Additional candidates in the company’s pipeline include HPN217, which targets B-cell maturation antigen (BCMA). HPN217 is currently in Phase I clinical development for treating patients with relapsed/refractory multiple myeloma. The company also has several preclinical-stage candidates, including HPN601, which is a conditionally activated targeting epithelial cell adhesion molecule (EpCAM) for treating certain patients with EpCAM-expressing tumors.

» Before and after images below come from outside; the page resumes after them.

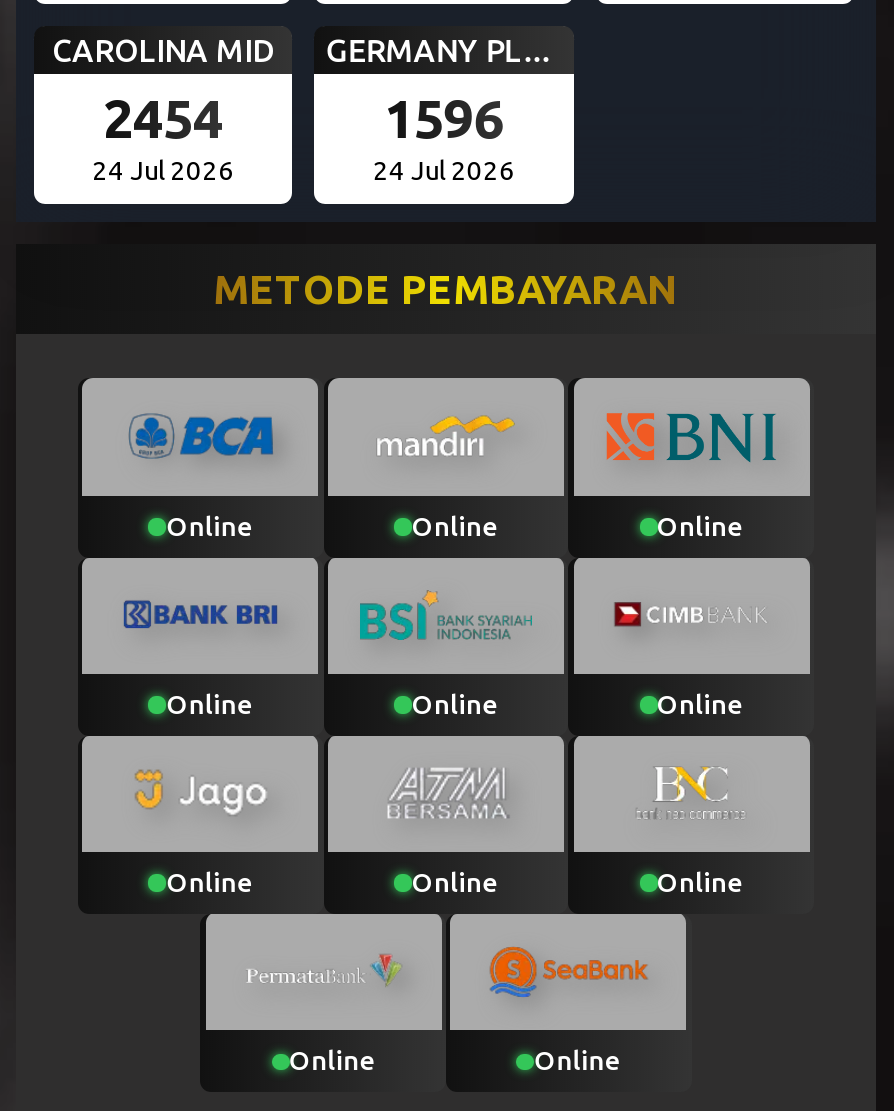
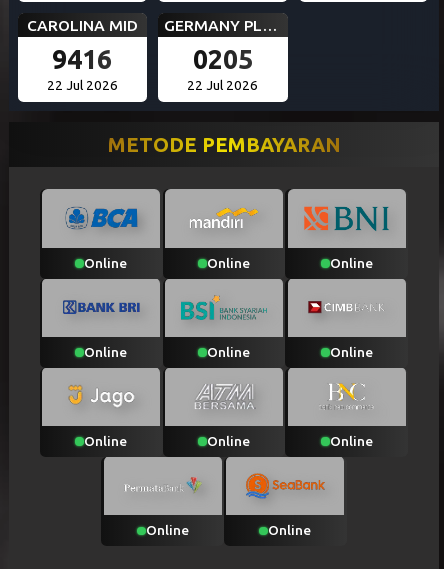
- 2454
+ 9416

- 1596
+ 0205

- 24 Jul 2026
+ 22 Jul 2026

- 24 Jul 2026
+ 22 Jul 2026
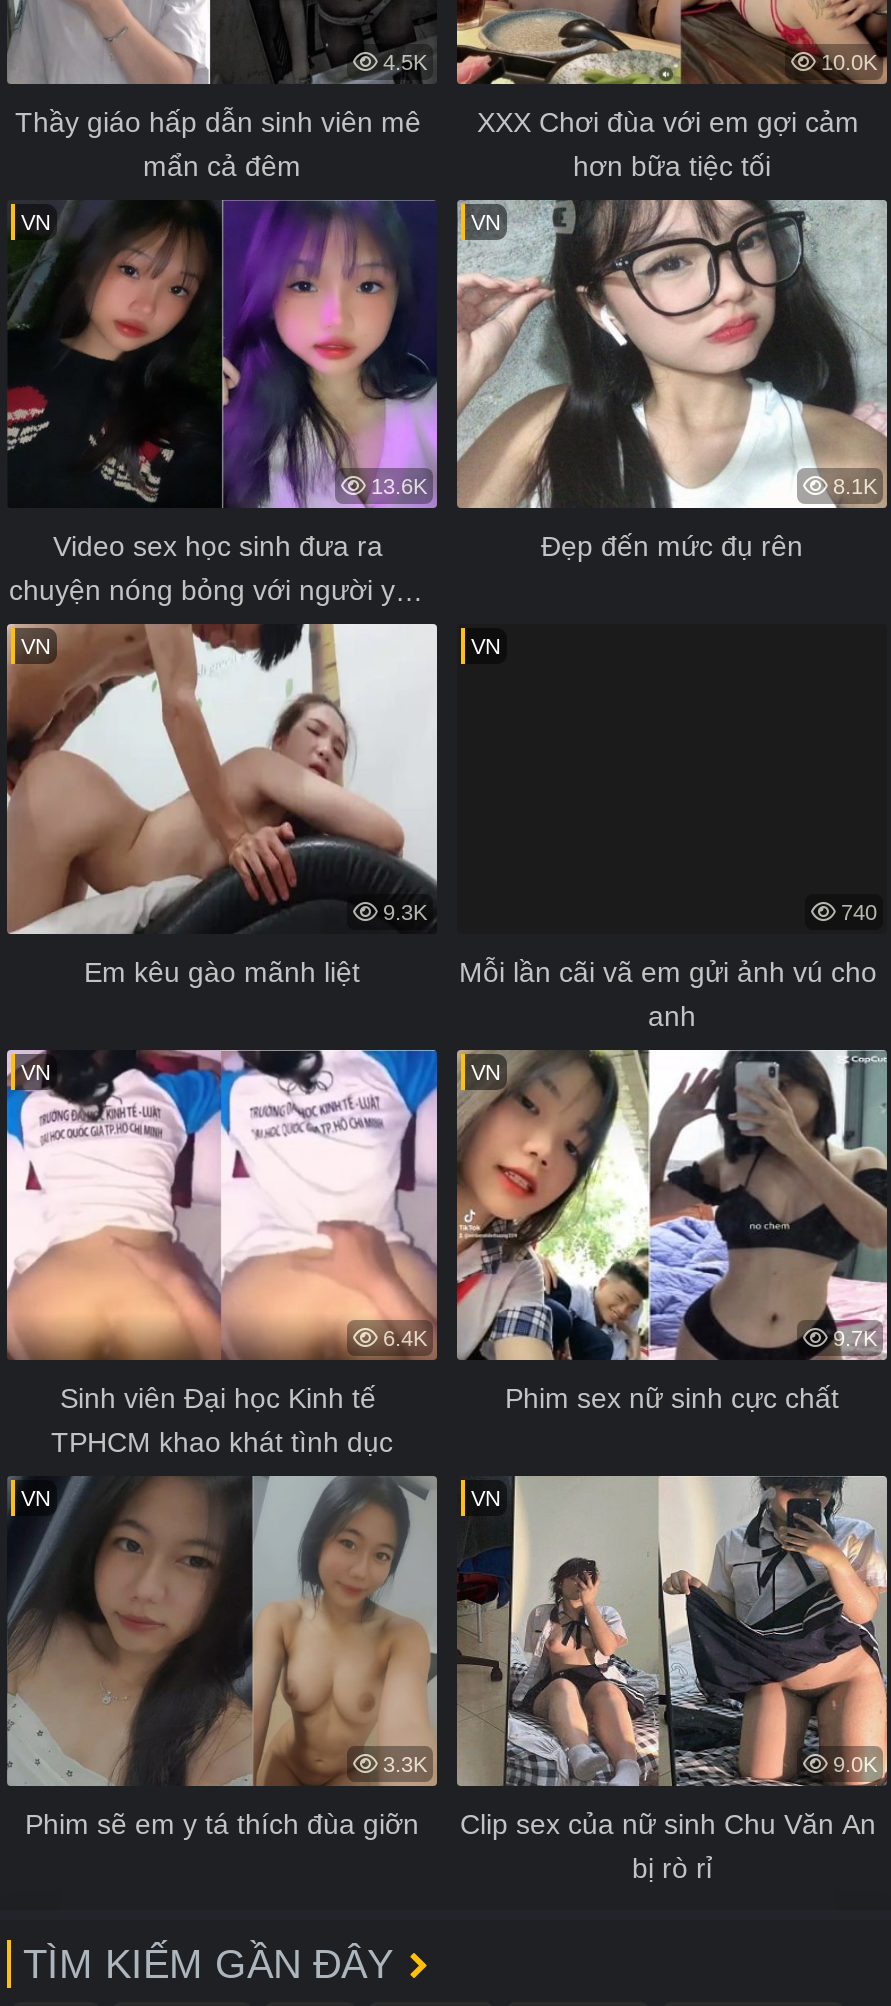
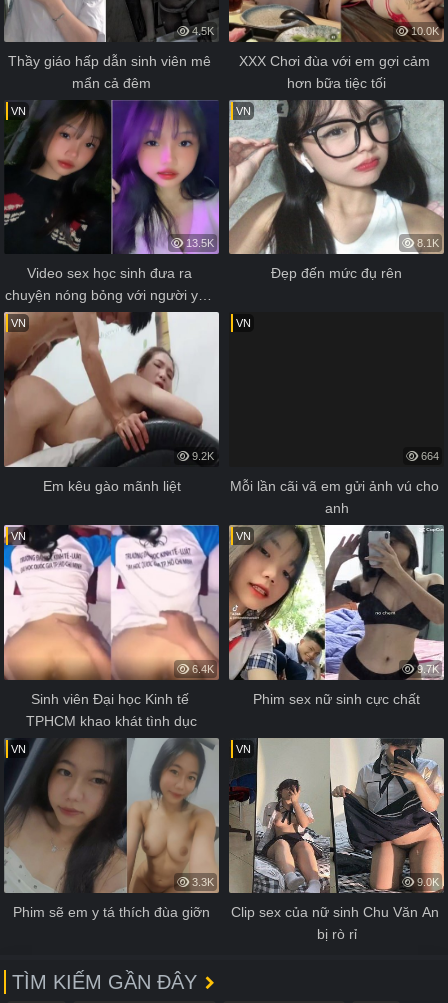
- 13.6K
+ 13.5K

- 9.3K
+ 9.2K

- 740
+ 664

“At Merck, we continue to enhance our oncology pipeline through strategic acquisitions that complement our current portfolio and advance breakthrough science to help address the needs of people with cancer worldwide,” said Dean Y. Li, president, Merck Research Laboratories, in a company press release. “This agreement reflects the creativity and commitment of scientists and clinical development teams at Harpoon. We look forward to further evaluating HPN328 in innovative combinations with other pipeline candidates.”
“At Harpoon, we have always been committed to advancing our cancer immunotherapy candidates to improve the lives of patients. With Merck’s recognized leadership in oncology clinical development and global commercial footprint, our lead candidate, HPN328, is well positioned moving forward,” said Julie Eastland, president and chief executive officer, Harpoon Therapeutics, in the press release.